# Aim of the task
For this exercise, write out every entry exactly and leave the pictures out.

==== Extracted records ====

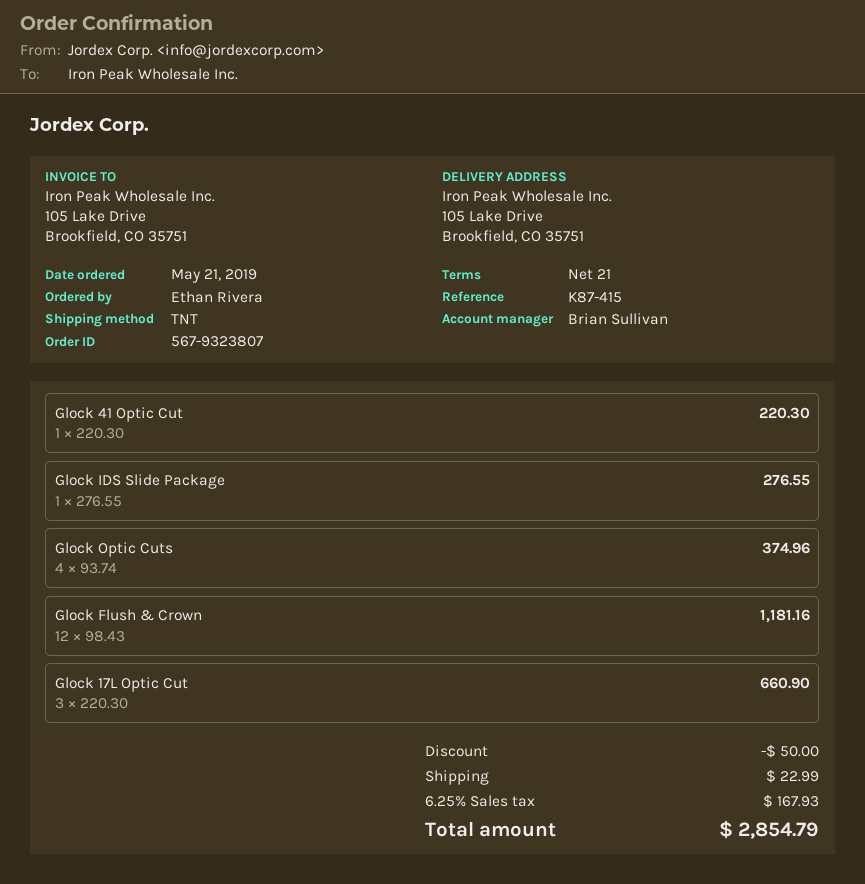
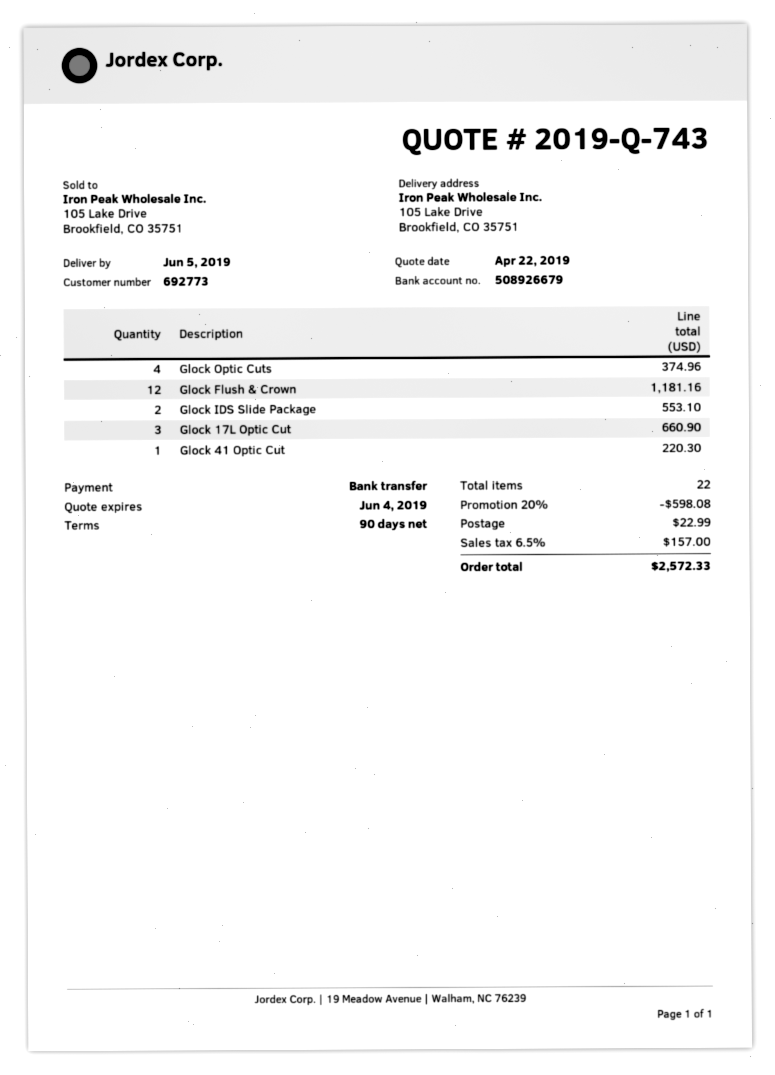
payment terms: 21 days -> 90 days
Glock IDS Slide Package: 1 for 276.55 -> 2 for 553.10
discount: 50.00 -> 598.08
tax: 6.25% = 167.93 -> 6.5% = 157.00
total: 2854.79 -> 2572.33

====

# Your response
payment terms: 21 days -> 90 days
Glock IDS Slide Package: 1 for 276.55 -> 2 for 553.10
discount: 50.00 -> 598.08
tax: 6.25% = 167.93 -> 6.5% = 157.00
total: 2854.79 -> 2572.33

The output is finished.